## Exercise details:
Because the entries hold pictures, reproduce only their words, exactly as written.

## Dataset entries:
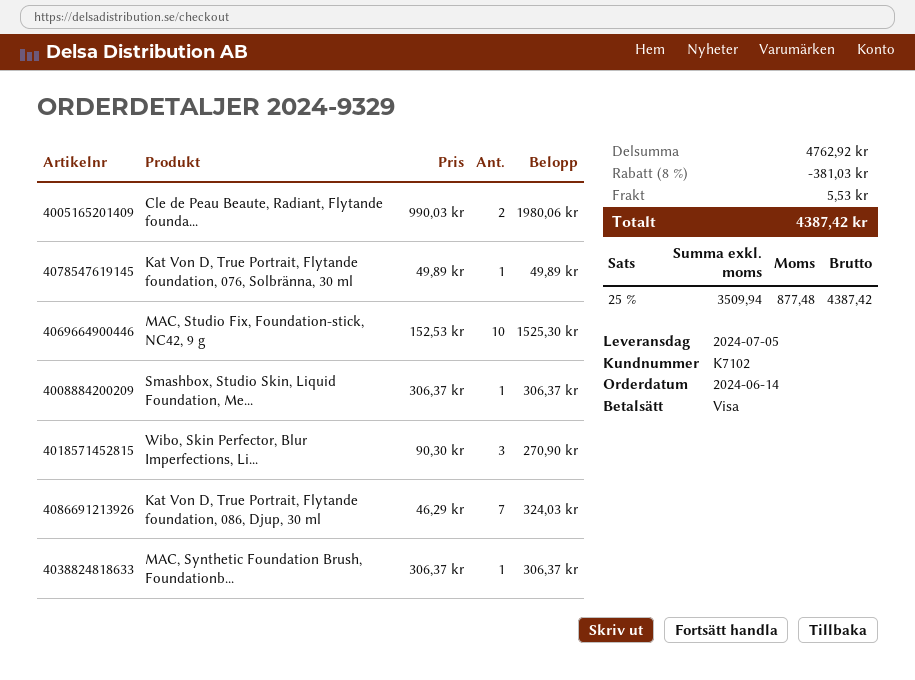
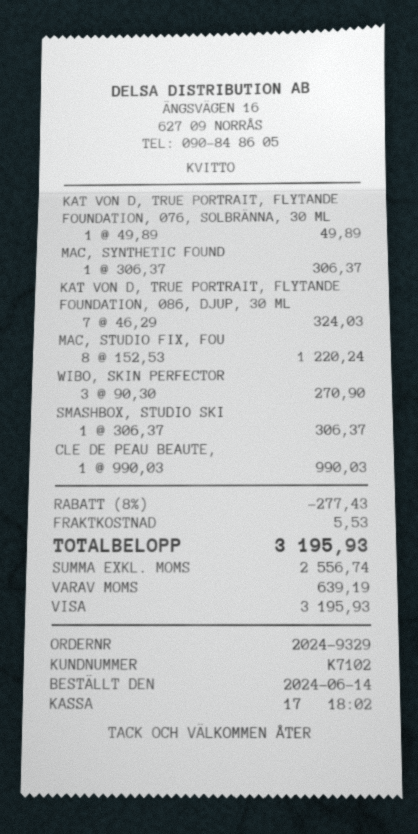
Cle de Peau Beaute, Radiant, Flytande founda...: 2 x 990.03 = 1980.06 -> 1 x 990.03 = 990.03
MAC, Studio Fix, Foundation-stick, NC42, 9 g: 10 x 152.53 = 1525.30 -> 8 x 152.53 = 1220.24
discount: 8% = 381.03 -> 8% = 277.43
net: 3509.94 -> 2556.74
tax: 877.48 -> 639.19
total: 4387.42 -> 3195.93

## Written solution:
Cle de Peau Beaute, Radiant, Flytande founda...: 2 x 990.03 = 1980.06 -> 1 x 990.03 = 990.03
MAC, Studio Fix, Foundation-stick, NC42, 9 g: 10 x 152.53 = 1525.30 -> 8 x 152.53 = 1220.24
discount: 8% = 381.03 -> 8% = 277.43
net: 3509.94 -> 2556.74
tax: 877.48 -> 639.19
total: 4387.42 -> 3195.93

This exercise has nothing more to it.